Below are the records; work out how many lines among them contain "whitespaces", and write nothing besides that number.

════════════════════

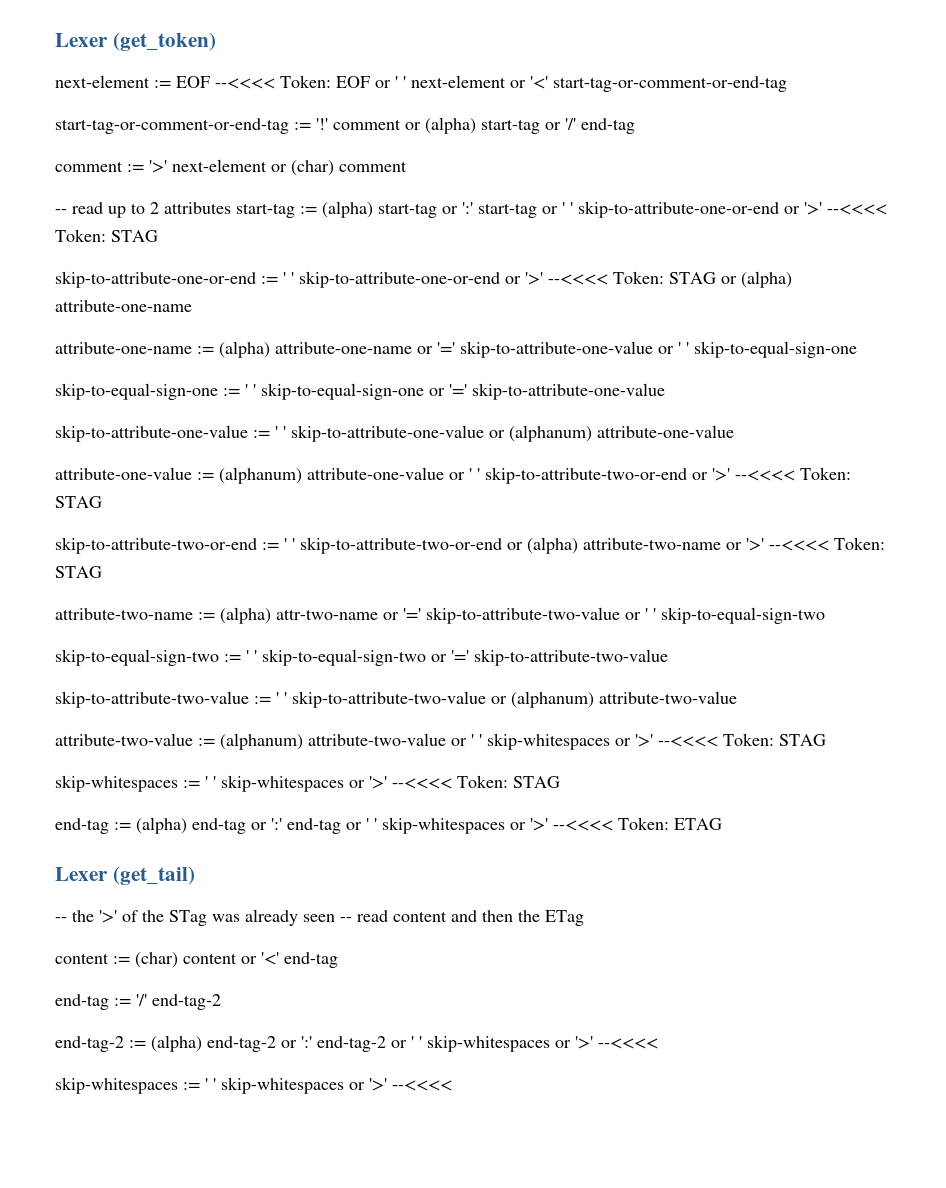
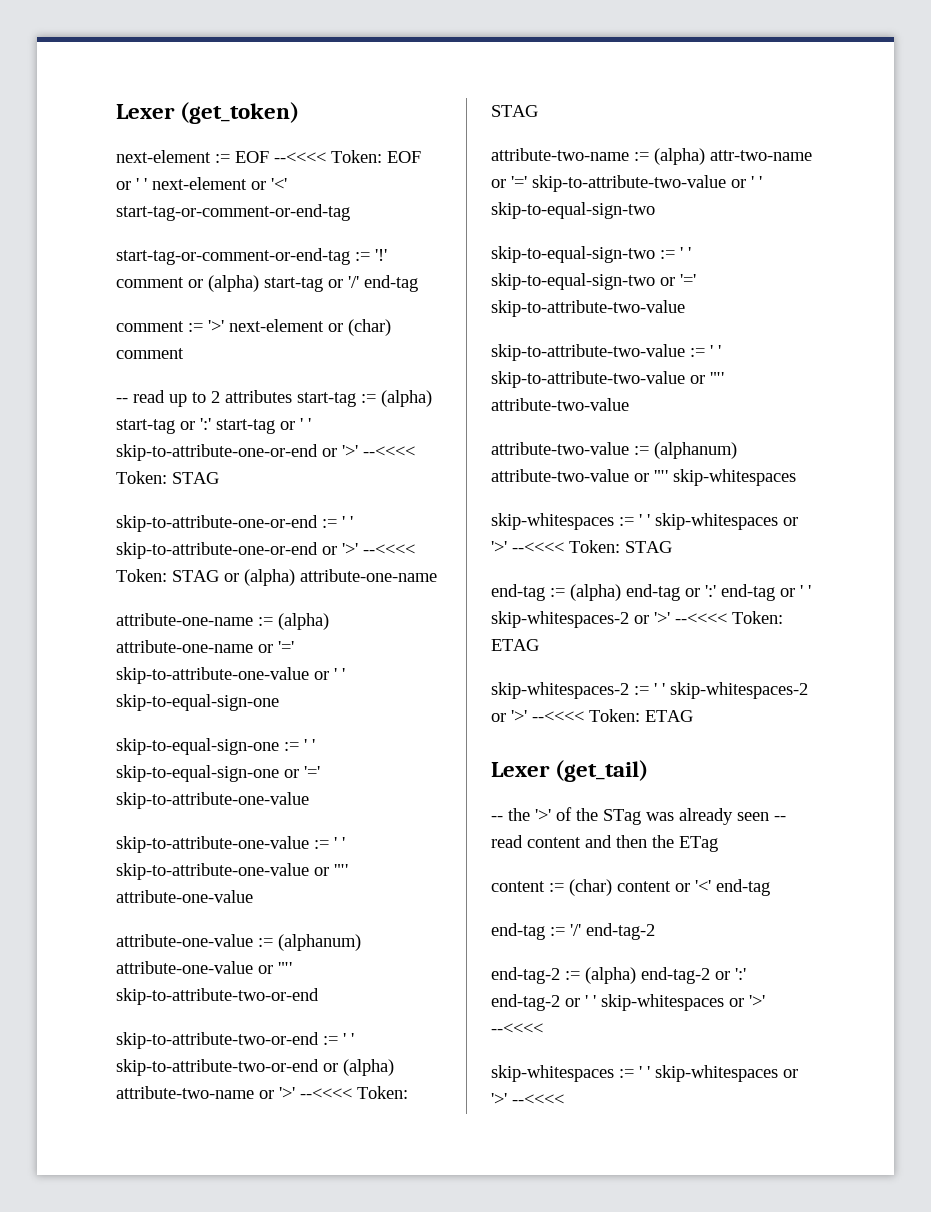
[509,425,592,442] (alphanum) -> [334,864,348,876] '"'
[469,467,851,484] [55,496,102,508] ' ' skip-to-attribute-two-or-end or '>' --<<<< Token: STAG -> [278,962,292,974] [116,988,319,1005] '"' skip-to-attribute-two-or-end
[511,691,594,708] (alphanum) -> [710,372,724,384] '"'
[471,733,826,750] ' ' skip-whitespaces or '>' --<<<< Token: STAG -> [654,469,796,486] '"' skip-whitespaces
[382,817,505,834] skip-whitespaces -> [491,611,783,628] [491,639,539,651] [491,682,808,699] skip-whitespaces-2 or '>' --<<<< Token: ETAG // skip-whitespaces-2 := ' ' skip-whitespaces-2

════════════════════

Answer section - 2